• [What you should do]:
Look below for the line containing "- If you need to run" and the line containing "are ordered correctly)."; repeat exactly those two lines and all lines between them, and nothing else.

----------

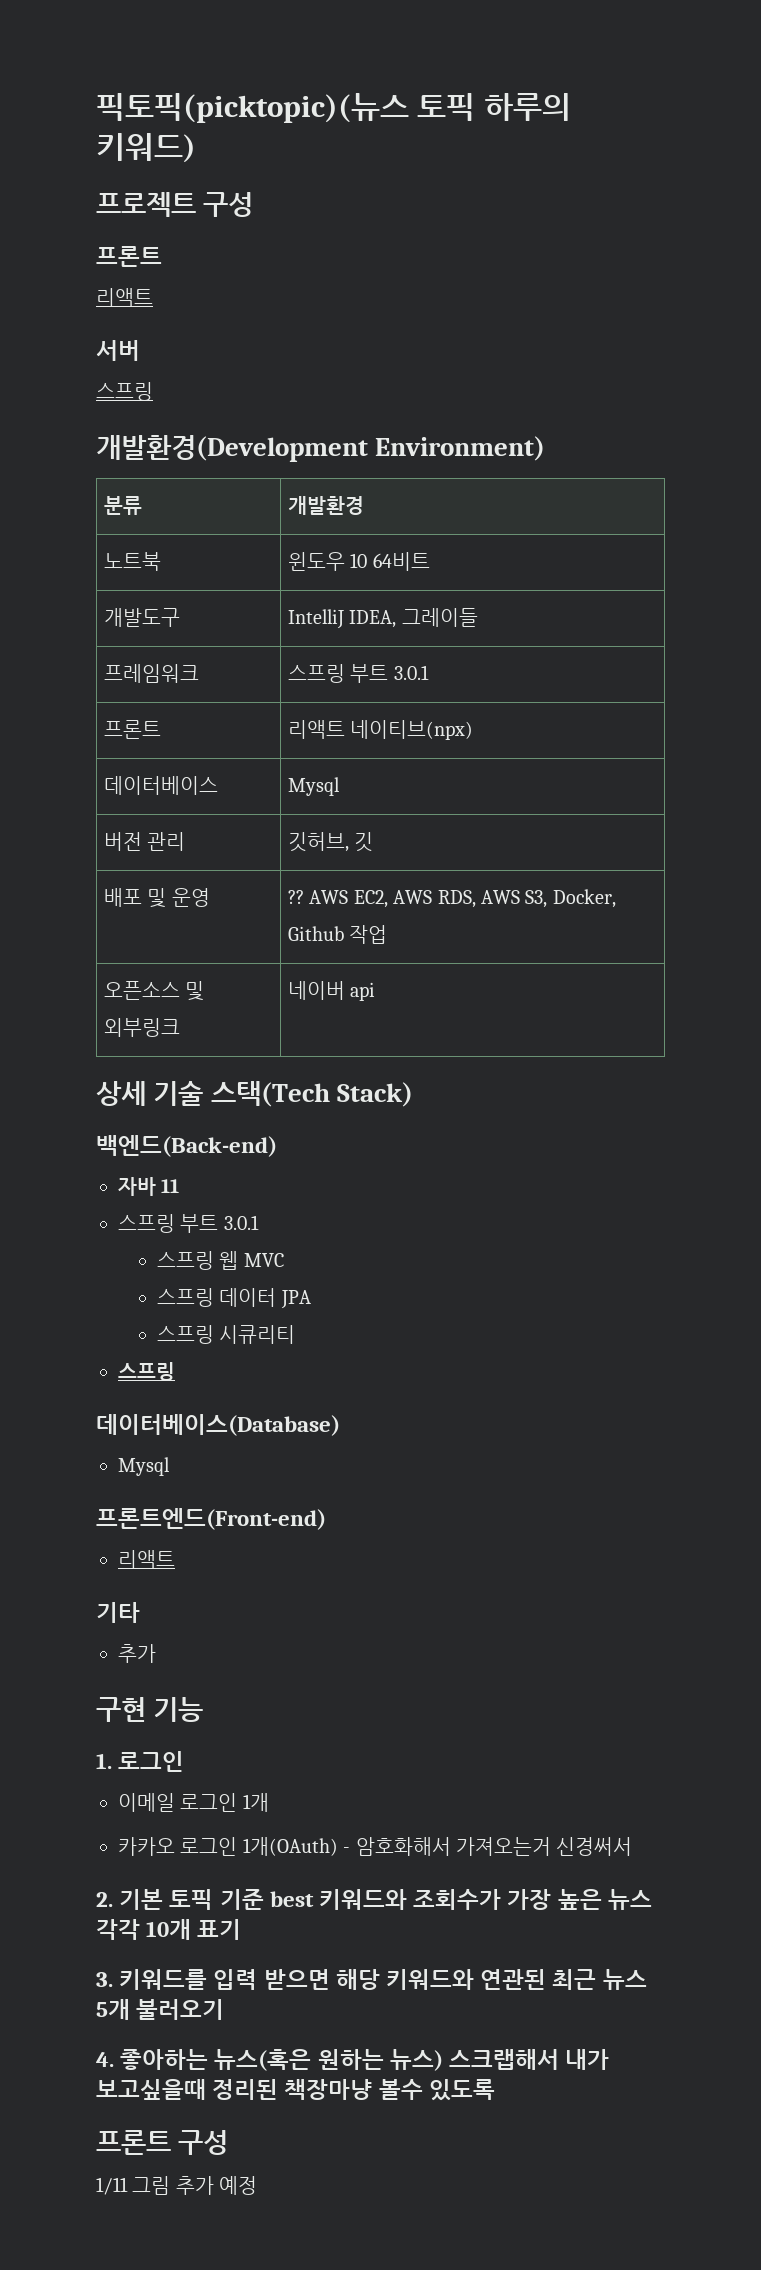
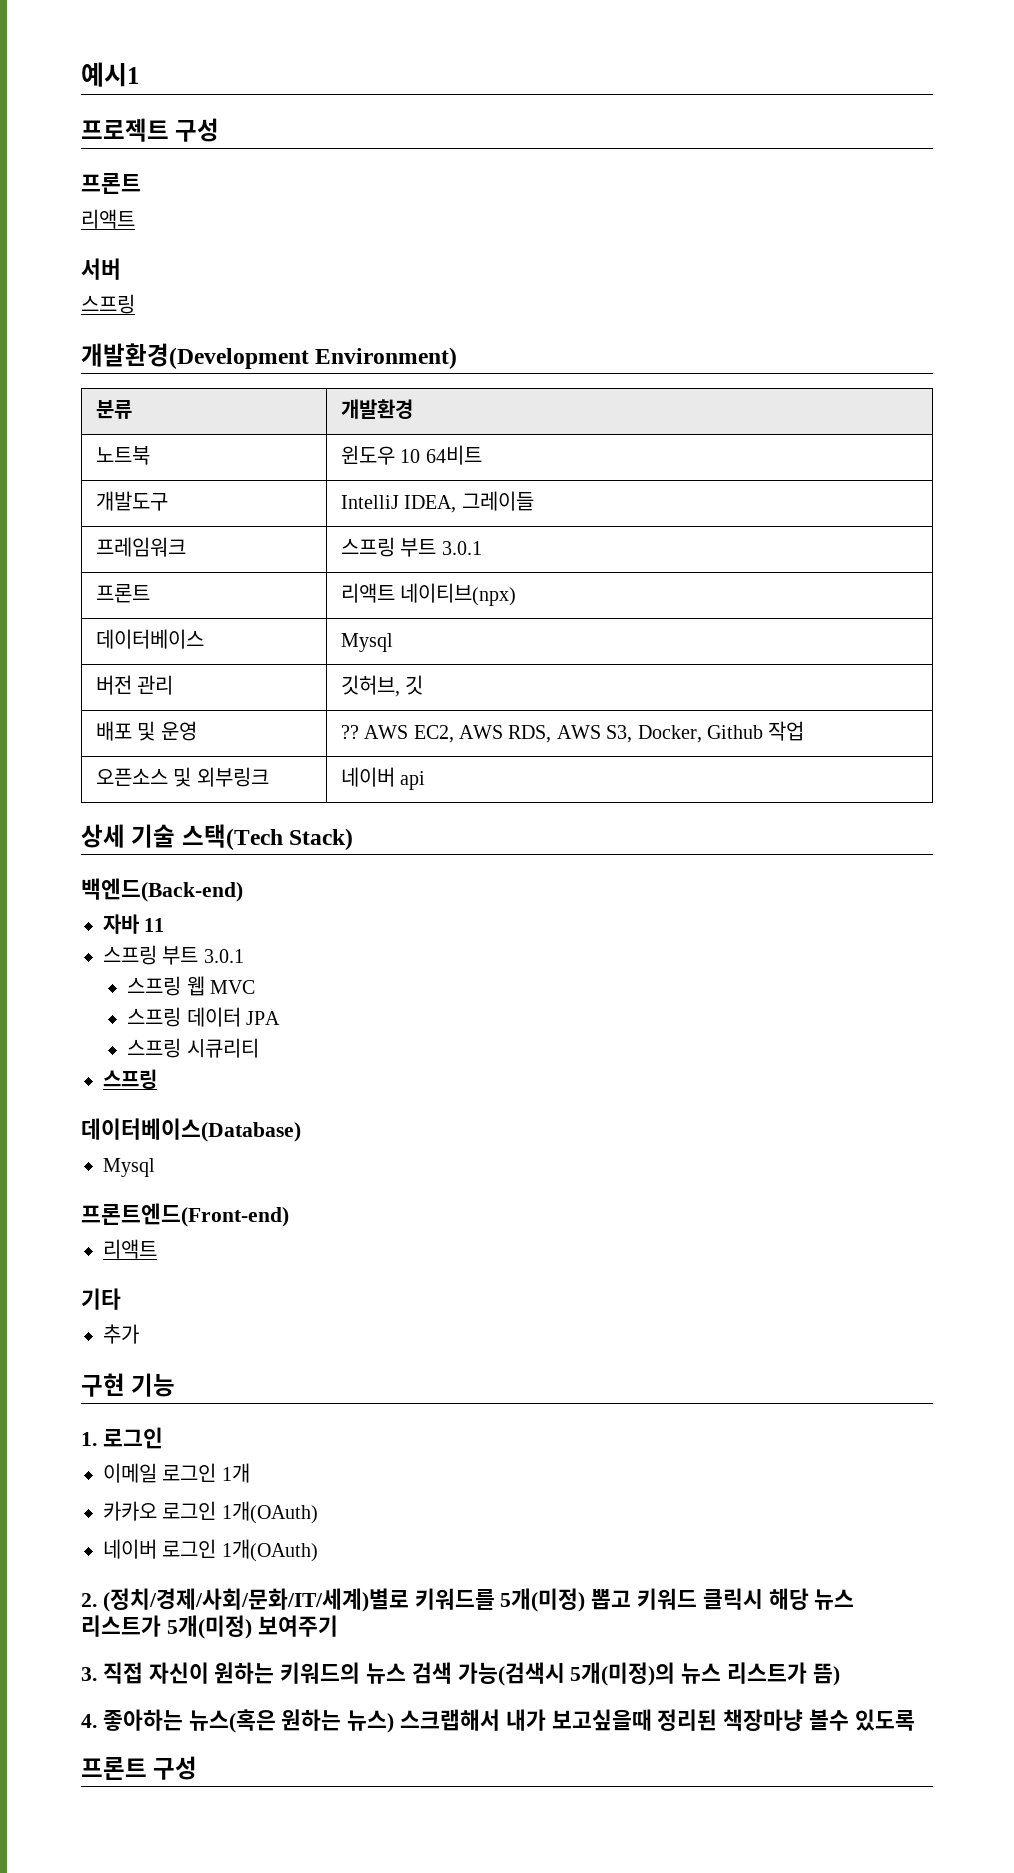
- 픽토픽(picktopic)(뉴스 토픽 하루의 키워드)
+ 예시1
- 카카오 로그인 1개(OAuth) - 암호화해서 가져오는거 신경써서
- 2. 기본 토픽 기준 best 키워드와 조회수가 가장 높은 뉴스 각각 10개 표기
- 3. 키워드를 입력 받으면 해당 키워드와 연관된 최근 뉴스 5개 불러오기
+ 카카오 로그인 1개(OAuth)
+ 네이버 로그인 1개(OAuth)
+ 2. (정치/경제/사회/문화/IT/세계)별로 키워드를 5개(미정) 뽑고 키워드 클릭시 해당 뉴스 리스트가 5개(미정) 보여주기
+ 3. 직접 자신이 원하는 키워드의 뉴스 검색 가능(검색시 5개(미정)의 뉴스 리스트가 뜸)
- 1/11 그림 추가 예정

----------

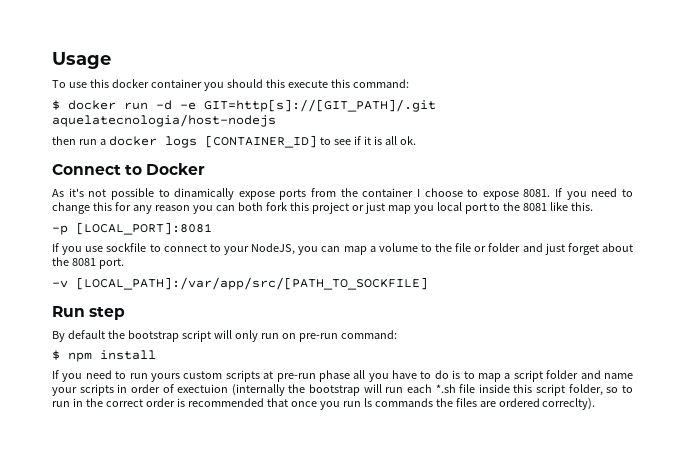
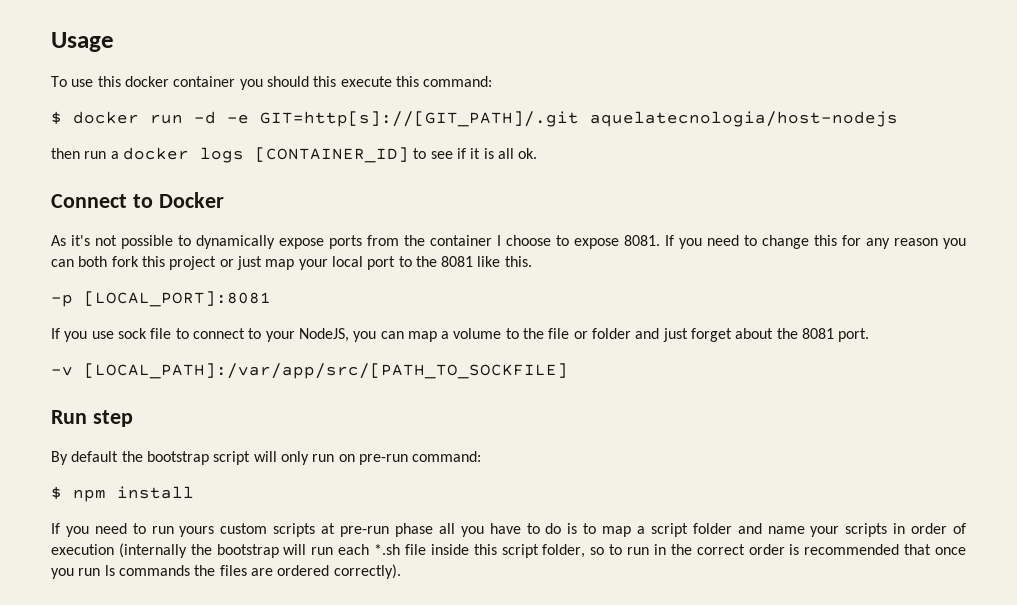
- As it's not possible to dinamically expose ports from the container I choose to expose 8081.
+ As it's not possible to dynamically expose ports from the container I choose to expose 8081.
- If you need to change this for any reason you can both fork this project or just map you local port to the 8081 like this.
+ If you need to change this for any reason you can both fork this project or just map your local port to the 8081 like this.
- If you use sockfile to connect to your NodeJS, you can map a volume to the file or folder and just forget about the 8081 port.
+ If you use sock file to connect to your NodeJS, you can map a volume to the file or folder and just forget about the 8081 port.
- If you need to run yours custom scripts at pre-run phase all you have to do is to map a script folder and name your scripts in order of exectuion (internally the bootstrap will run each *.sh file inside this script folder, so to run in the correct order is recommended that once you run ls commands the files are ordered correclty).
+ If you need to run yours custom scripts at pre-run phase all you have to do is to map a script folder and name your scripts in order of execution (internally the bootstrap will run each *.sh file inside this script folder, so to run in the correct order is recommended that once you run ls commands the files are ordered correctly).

----------

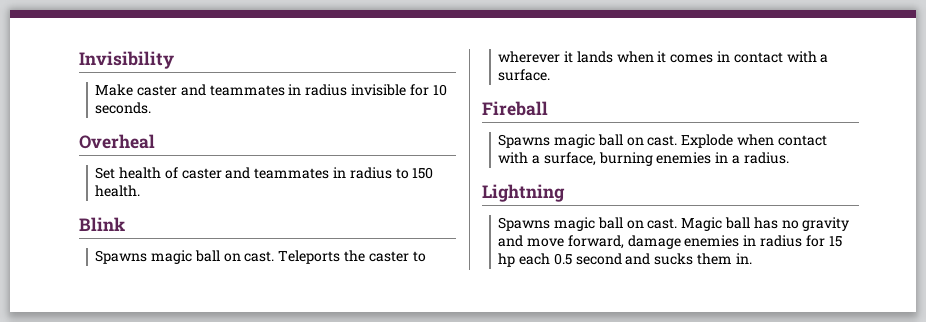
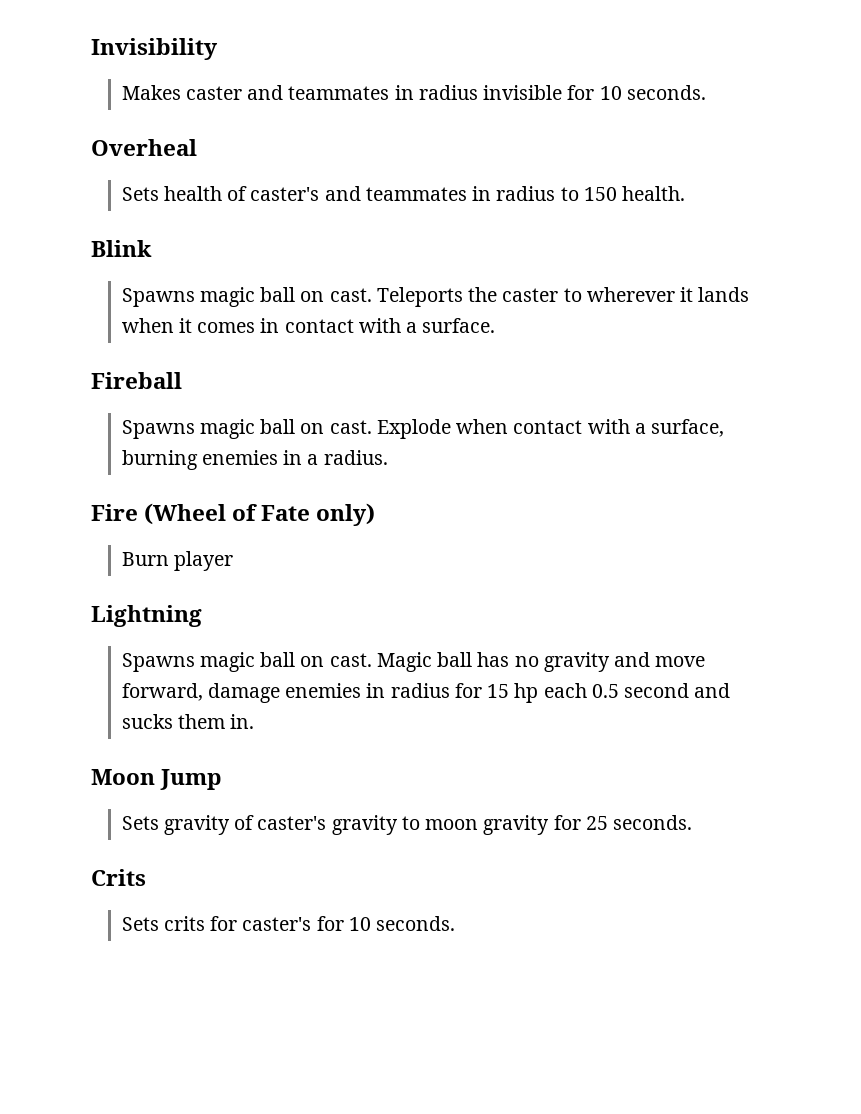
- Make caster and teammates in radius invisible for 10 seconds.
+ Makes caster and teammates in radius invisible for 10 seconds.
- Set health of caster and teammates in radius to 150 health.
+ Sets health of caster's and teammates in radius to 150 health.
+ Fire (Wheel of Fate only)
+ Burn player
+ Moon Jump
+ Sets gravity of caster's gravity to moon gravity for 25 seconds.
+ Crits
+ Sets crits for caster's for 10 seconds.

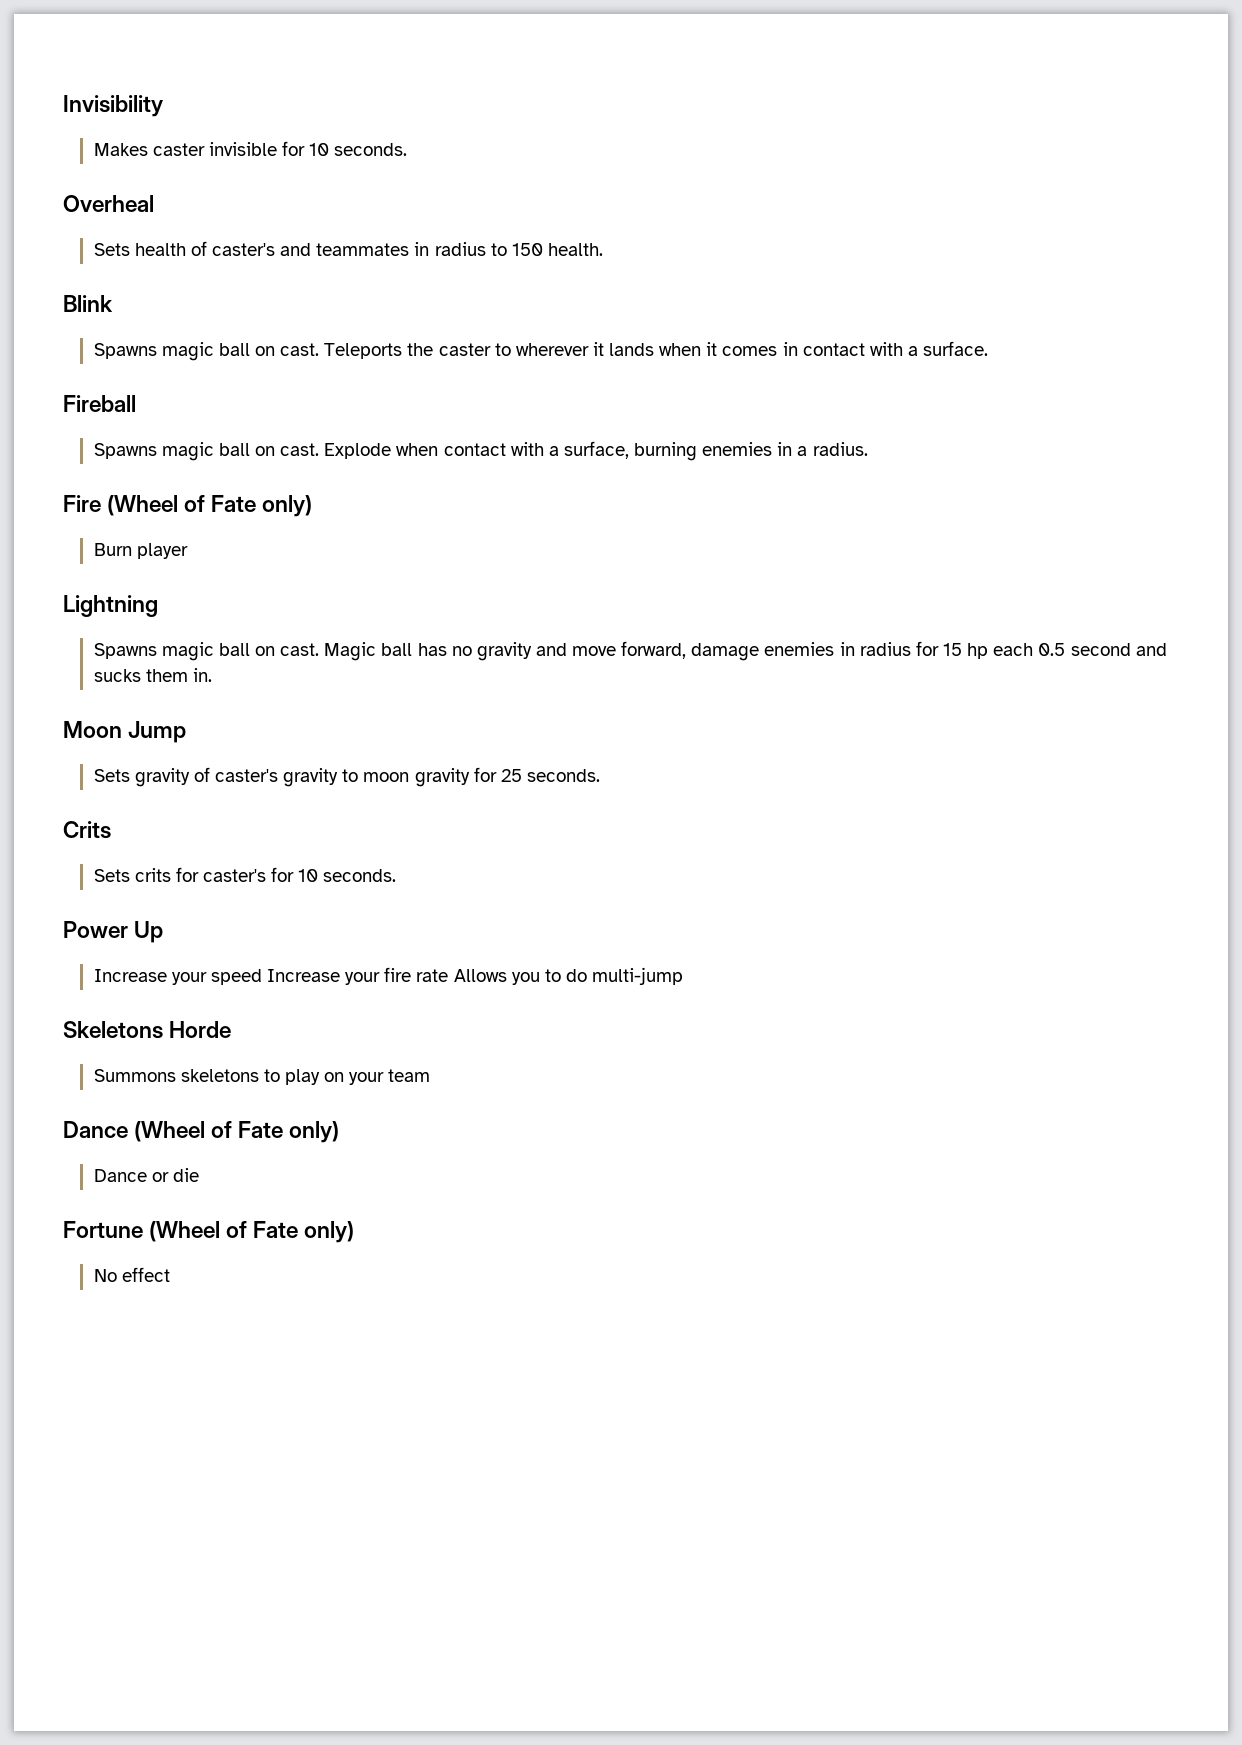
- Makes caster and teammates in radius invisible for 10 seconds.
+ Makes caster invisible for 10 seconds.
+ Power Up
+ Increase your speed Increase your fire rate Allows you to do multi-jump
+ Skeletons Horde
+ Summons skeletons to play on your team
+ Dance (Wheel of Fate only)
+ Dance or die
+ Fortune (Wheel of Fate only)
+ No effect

----------

• [Answer area]:
- If you need to run yours custom scripts at pre-run phase all you have to do is to map a script folder and name your scripts in order of exectuion (internally the bootstrap will run each *.sh file inside this script folder, so to run in the correct order is recommended that once you run ls commands the files are ordered correclty).
+ If you need to run yours custom scripts at pre-run phase all you have to do is to map a script folder and name your scripts in order of execution (internally the bootstrap will run each *.sh file inside this script folder, so to run in the correct order is recommended that once you run ls commands the files are ordered correctly).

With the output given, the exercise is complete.